Recently I’ve participated in a survey on publishing in neuroscience and it was all about publishing in Open access journals. I don’t think I was of much help, as I never published any paper on these journals. But it made me think about why this happened. My first papers were published on wherever my advisor wanted to submit them, as I really didn’t know exactly what that meant and just wanted to have a publication! But later on… what happened?
When you decide where to submit your work first of all comes your area of research AND the status of the journal. My area of research doesn’t have high impact factor journals, and most of the top researchers publish their results in one specific journal (X, IF around 5). Of course, if there is some ephys involved they publish in Journal of Neuroscience, but that’s not usual. So as a graduate student I “grew up” reading papers from that X journal and dreaming that one day they would accept a publication of mine. Time passed and now I have 3 papers published there.
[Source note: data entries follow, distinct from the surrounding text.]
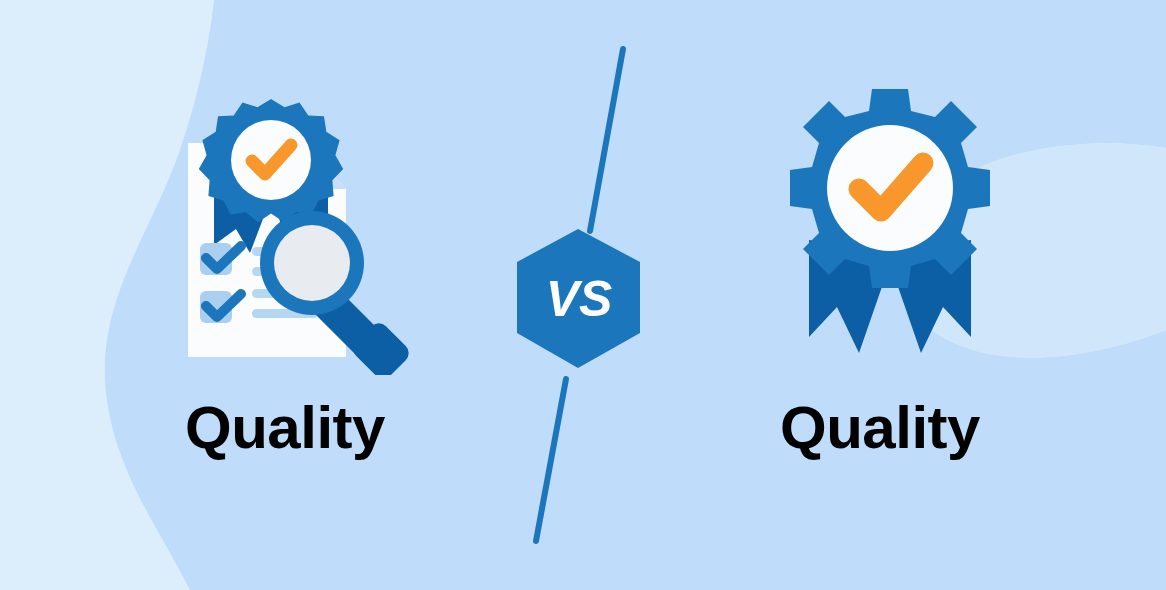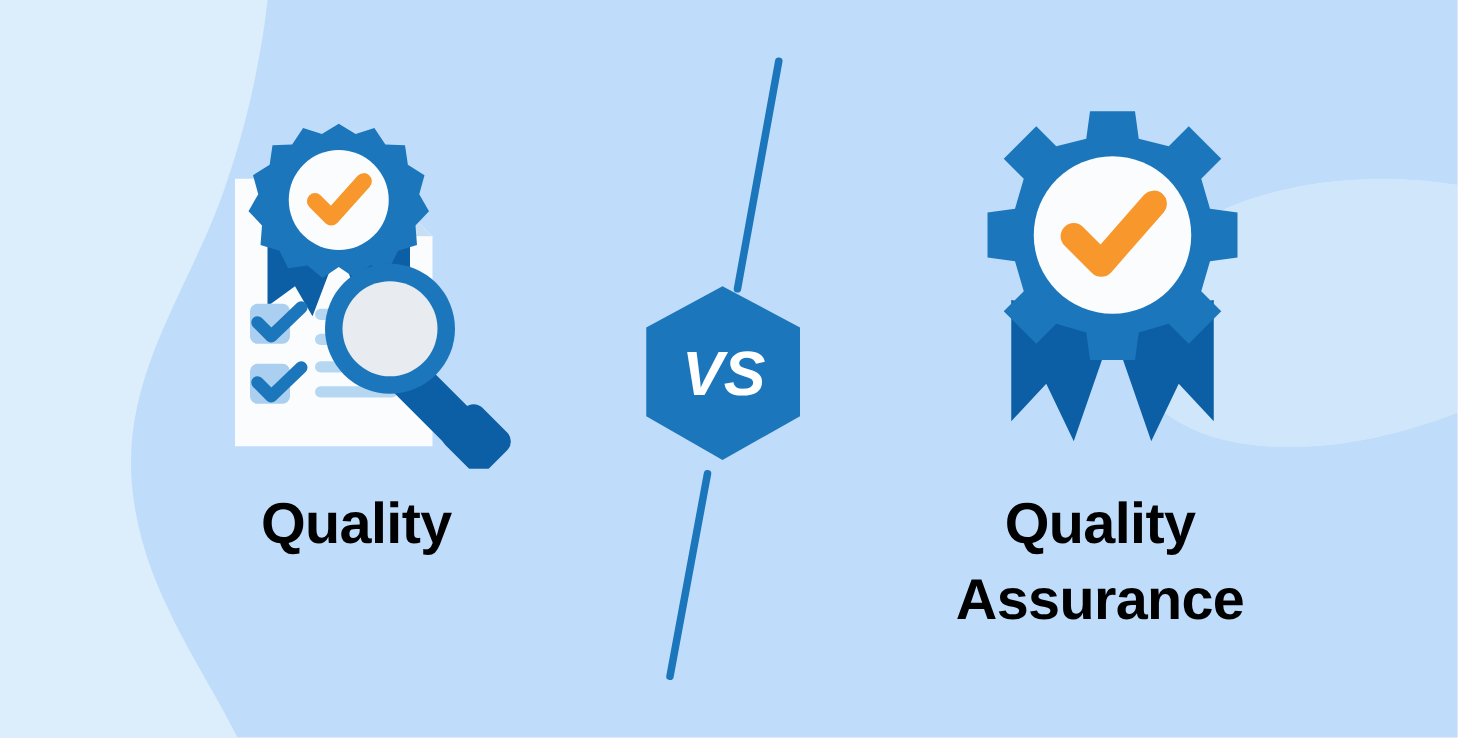--- a/index.html
+++ b/index.html
@@ -6,42 +6,42 @@
     margin: 0;
     padding: 0;
     background: #ffffff;
   }
   #canvas {
     position: relative;
     width: 1166px;
     height: 590px;
     overflow: hidden;
     font-family: "Liberation Sans", sans-serif;
-    background: #c4b5fd;
+    background: #0f766e;
   }
   #bg-layer {
     position: absolute;
     inset: 0;
     width: 1166px;
     height: 590px;
   }
   .icon-block {
     position: absolute;
   }
   #qc-icon { left: 160px; top: 95px; width: 270px; height: 280px; }
   #qa-icon { left: 775px; top: 85px; width: 230px; height: 285px; }
   #vs-block { left: 495px; top: 35px; width: 175px; height: 520px; }
 
   .label {
     position: absolute;
     text-align: center;
     color: #000000;
     font-family: "Liberation Sans", sans-serif;
     font-weight: bold;
-    font-size: 46px;
+    font-size: 60px;
     line-height: 1.33;
     letter-spacing: -0.5px;
   }
   #qc-label { left: 105px; top: 388px; width: 360px; }
   #qa-label { left: 700px; top: 388px; width: 360px; }
   .label .line { display: block; }
 </style>
 </head>
 <body>
 
@@ -142,16 +142,15 @@
       </g>
     </svg>
   </div>
 
   <div class="label" id="qc-label">
     <span class="line">Quality</span>
   </div>
 
   <div class="label" id="qa-label">
     <span class="line">Quality</span>
-    <span class="line">Assurance</span>
   </div>
 
 </div>
 
 </body></html>

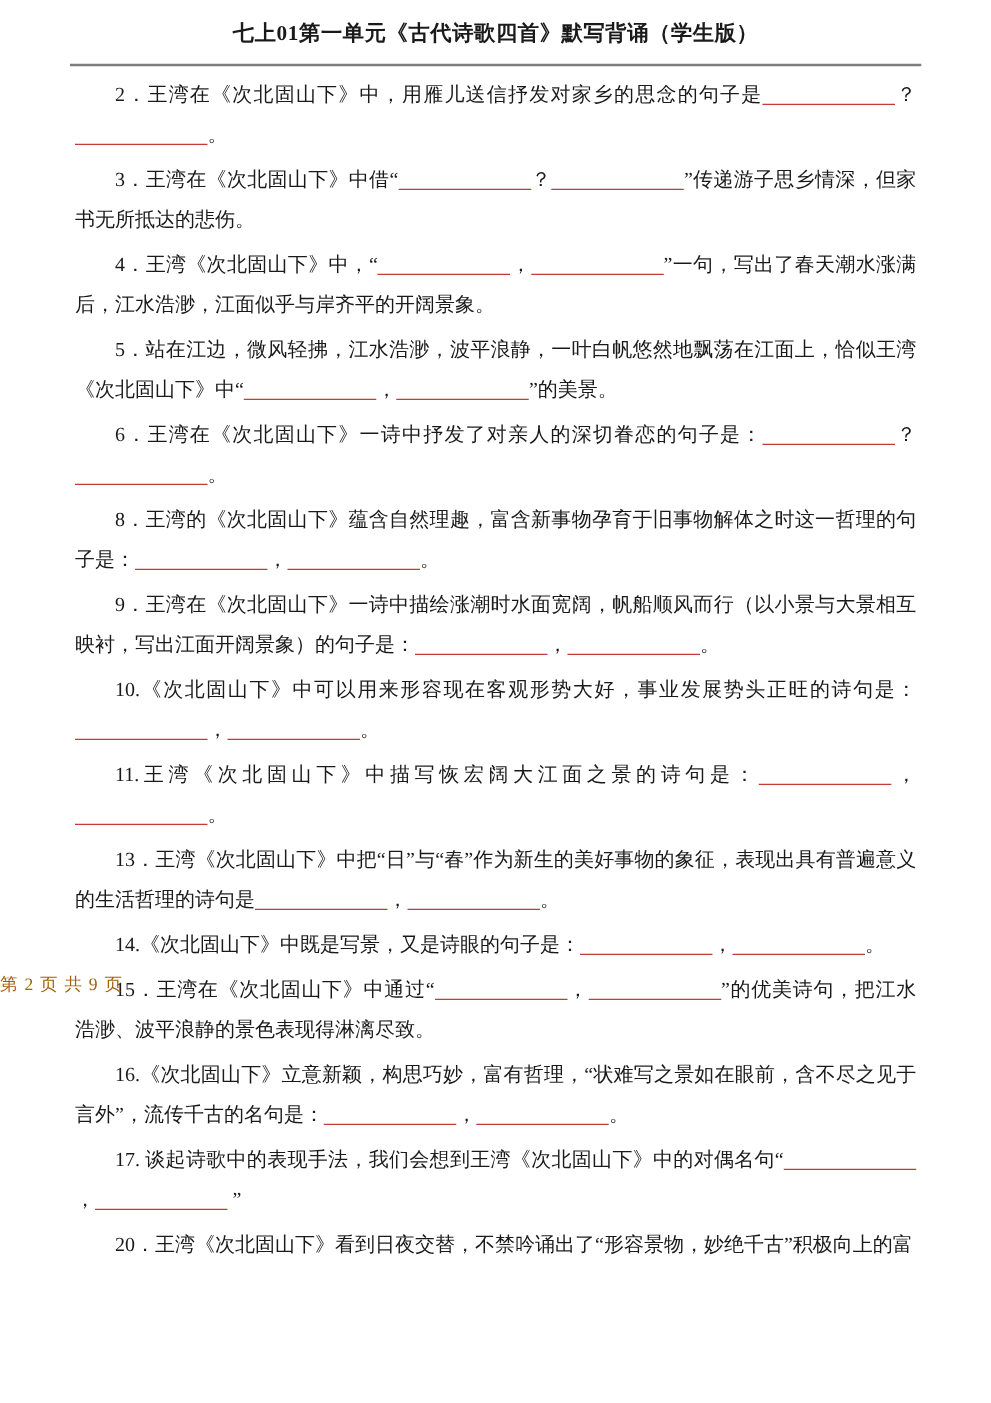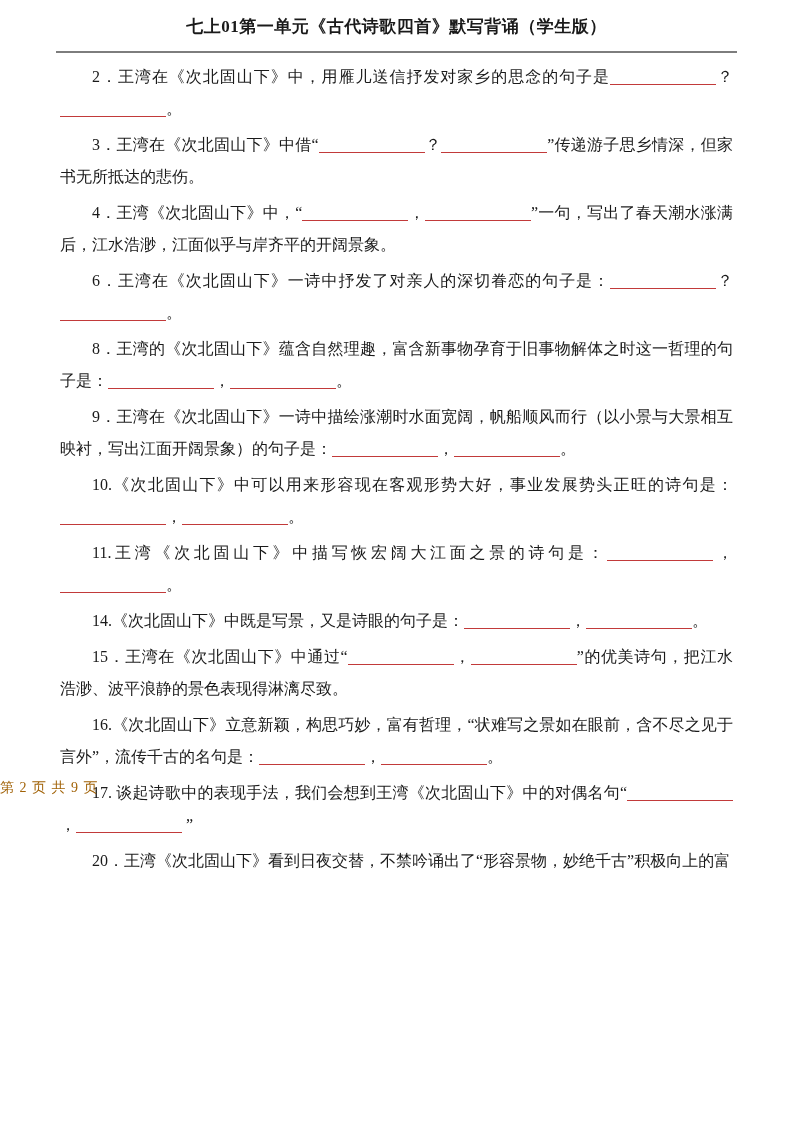--- a/index.html
+++ b/index.html
@@ -58,25 +58,27 @@
 </head>
 <body>
 
 <div class="page">
   <div class="content">
     <h1 class="doc-title">七上01第一单元《古代诗歌四首》默写背诵（学生版）</h1>
     <div class="question-list">
         <p class="question">2．王湾在《次北固山下》中，用雁儿送信抒发对家乡的思念的句子是<span class="blank"></span>？<span class="blank"></span>。</p>
         <p class="question">3．王湾在《次北固山下》中借“<span class="blank"></span>？<span class="blank"></span>”传递游子思乡情深，但家书无所抵达的悲伤。</p>
         <p class="question">4．王湾《次北固山下》中，“<span class="blank"></span>，<span class="blank"></span>”一句，写出了春天潮水涨满后，江水浩渺，江面似乎与岸齐平的开阔景象。</p>
+        <p class="question">5．站在江边，微风轻拂，江水浩渺，波平浪静，一叶白帆悠然地飘荡在江面上，恰似王湾《次北固山下》中“<span class="blank"></span>，<span class="blank"></span>”的美景。</p>
         <p class="question">6．王湾在《次北固山下》一诗中抒发了对亲人的深切眷恋的句子是：<span class="blank"></span>？<span class="blank"></span>。</p>
         <p class="question">8．王湾的《次北固山下》蕴含自然理趣，富含新事物孕育于旧事物解体之时这一哲理的句子是：<span class="blank"></span>，<span class="blank"></span>。</p>
         <p class="question">9．王湾在《次北固山下》一诗中描绘涨潮时水面宽阔，帆船顺风而行（以小景与大景相互映衬，写出江面开阔景象）的句子是：<span class="blank"></span>，<span class="blank"></span>。</p>
         <p class="question">10.《次北固山下》中可以用来形容现在客观形势大好，事业发展势头正旺的诗句是：<span class="blank"></span>，<span class="blank"></span>。</p>
         <p class="question">11.王湾《次北固山下》中描写恢宏阔大江面之景的诗句是：<span class="blank"></span>，<span class="blank"></span>。</p>
+        <p class="question">13．王湾《次北固山下》中把“日”与“春”作为新生的美好事物的象征，表现出具有普遍意义的生活哲理的诗句是<span class="blank"></span>，<span class="blank"></span>。</p>
         <p class="question">14.《次北固山下》中既是写景，又是诗眼的句子是：<span class="blank"></span>，<span class="blank"></span>。</p>
         <p class="question">15．王湾在《次北固山下》中通过“<span class="blank"></span>，<span class="blank"></span>”的优美诗句，把江水浩渺、波平浪静的景色表现得淋漓尽致。</p>
         <p class="question">16.《次北固山下》立意新颖，构思巧妙，富有哲理，“状难写之景如在眼前，含不尽之见于言外”，流传千古的名句是：<span class="blank"></span>，<span class="blank"></span>。</p>
         <p class="question">17. 谈起诗歌中的表现手法，我们会想到王湾《次北固山下》中的对偶名句“<span class="blank"></span>，<span class="blank"></span> ”</p>
         <p class="question">20．王湾《次北固山下》看到日夜交替，不禁吟诵出了“形容景物，妙绝千古”积极向上的富</p>
       </div>
   </div>
   <div class="page-footer">第 2 页 共 9 页</div>
 </div>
So now it became a matter of being used to submit my papers to this X journal first. It’s just a matter of habit! I also realized that I don’t know ANY journal specific to my area that are open access. So I googled open access journals + my specific area of research. Found one, yay! Never heard about it, tried to see the IF of that journal. Tried by title, by ISSN.
***** No matching journals were found. *****
Really? Ok, so I guess this is not a good journal to try to publish. But really? Of course IF matters and every scientist wants to publish at Nature, Science, and beyond. But when it comes to more realistic IFs does it really matter? When it comes to pubmed, everybody will find your research no matter where you publish. Quoting Damian Pattinson, the editorial director of PLoS ONE in a recent blog post “it’s a good time to remember that it is the papers, not the journals they´re published in, that make the impact.” http://blogs.plos.org/everyone/2013/06/14/plos-one-measuring-article-impact/. PLoS ONE has a pretty good IF, so should I care about being specific to my area of research?
On the other hand, I receive TOCs from all the specific journals to my field, knowing exactly what’s been published out there. My field is not that big, and I know most of the big guys from the field. Sometimes someone publishes a paper in a totally different journal that takes me a while to find out. That is one of the things that make me skeptical about publishing in somewhere other than the usual journals. What’s your opinion about this? Should we alternate between specific journals and open access journals? If so, how which criteria would you use to choose what to publish on each one of them?